In today’s competitive environment, the reputation of a company is increasingly gaining in importance. Banks, as public trust companies, not only are expected to be profitable and offer shareholders an adequate return, but also to be ethical, environmentally friendly, and socially responsible.

The aim of management of reputational risk, defined as a risk resulting from a negative perception of the image of the Bank or other member in the Group among its stakeholders, is to identify, assess and address reputational risk in specific processes in order to safeguard and enhance the good name of mBank and mBank Group.

The following tools and methods are used in mBank to monitor and manage reputational risk:

  • mBank’s values (client-centric organization, simplicity, professionalism, engagement and  forward looking), which are the mBank’s code used while building either business relations or internal inside of the Group;
  • Engagement culture survey – perception of mBank by its employees;
  • Corporate Social Responsibility, which makes the Bank noticeable to the public through participation in projects of the mBank Foundation and volunteer works;
  • Monitoring of press publications, comments in the Internet, social media or internet forums;
  • Customer satisfaction analysis in retail and corporate banking;
  • New product process - reputational risk is one of the topics analyzed within new products’ implementation process;
  • Analysis of customers’ complaints. 

In 2014, the Bank developed Reputational Risk Management Strategy of mBank Group, which describes rules and components of reputational risk management, and emphasizes, in particular, such issues as: reputational risk profile and organization and methods of reputational risk management.

Capital risk

In order to prevent materialization of capital risk, understood as risk resulting from the lack of sufficient capital assurance to absorb unexpected losses, the Bank applies a capital management process.

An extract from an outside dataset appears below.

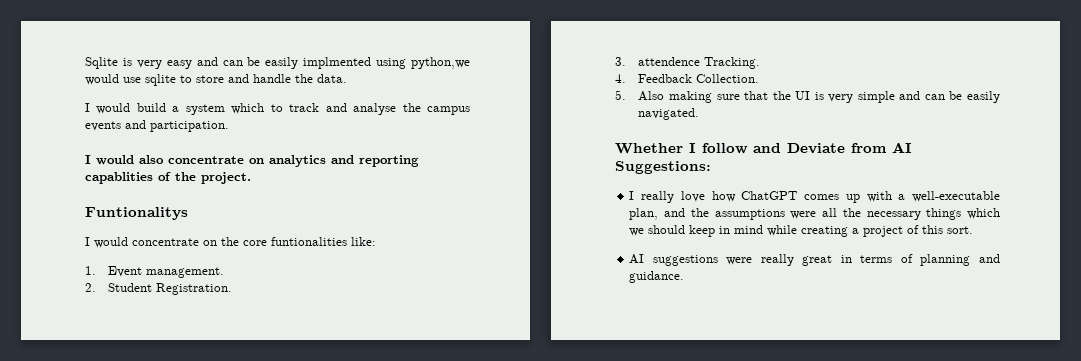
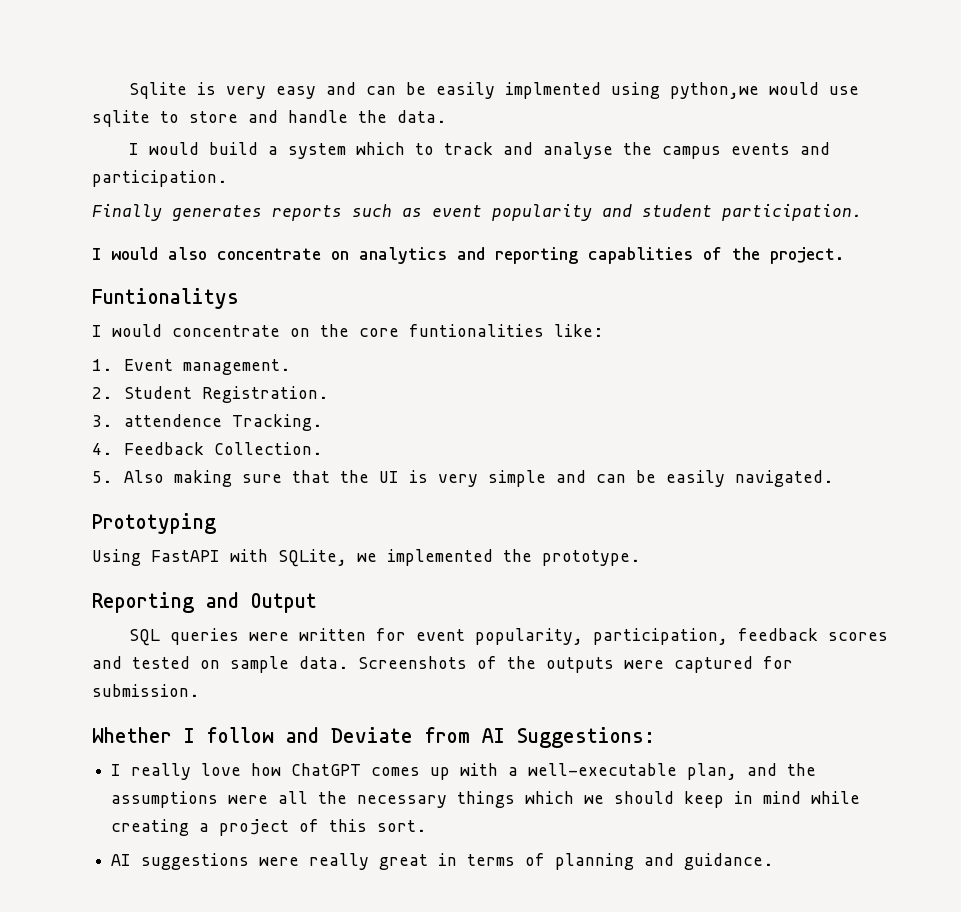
+ Finally generates reports such as event popularity and student participation.
+ Prototyping
+ Using FastAPI with SQLite, we implemented the prototype.
+ Reporting and Output
+ SQL queries were written for event popularity, participation, feedback scores and tested on sample data. Screenshots of the outputs were captured for submission.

The capital management in mBank Group is organised as a process including planning, steering and controlling within the frames of economic capital, regulatory capital and internal capital. Within the framework of capital management process, regular monitoring of capital adequacy and effectiveness is conducted, aimed at assurance that adequate and optimum level of capital is maintained in mBank Group. This is supported by analysis and stress testing procedures, designed to provide in depth view on current capital position, as well as possible development in the future.

The capital management process in mBank Group is documented. The Capital Management Policy constitutes the core documentation in this respect. It is directly linked to the General Business Strategy and Risk Management Strategy as well as the Multi-year Financial Plan of mBank Group and with the ICAAP documentation.

The underlying assumption of the Capital Management Policy is to ensure effective planning and deployment of the capital base within the mBank and mBank Group. The goal of the Policy is to set up the effective decision-making process for capital management. This is provided mainly by applying risk appetite guidelines and developing guidelines to assure sufficient capital to cover risks identified in business activity, as well as defining the organisational framework for the efficient functioning of capital management system.

The Capital Management Policy is based on two fundamental pillars:

  • maintenance of optimal level and structure of own funds, assuring capital adequacy above the statutory minimum requirement (including risk appetite defined by the Management Board) as well as ensuring coverage against all material risks identified in mBank Group’s activity,
  • effective use of the capital base, guaranteeing achievement of expected returns, including return on regulatory capital and risk adjusted capital.

In addition, the document focuses on capital management in an environment of capital shortage.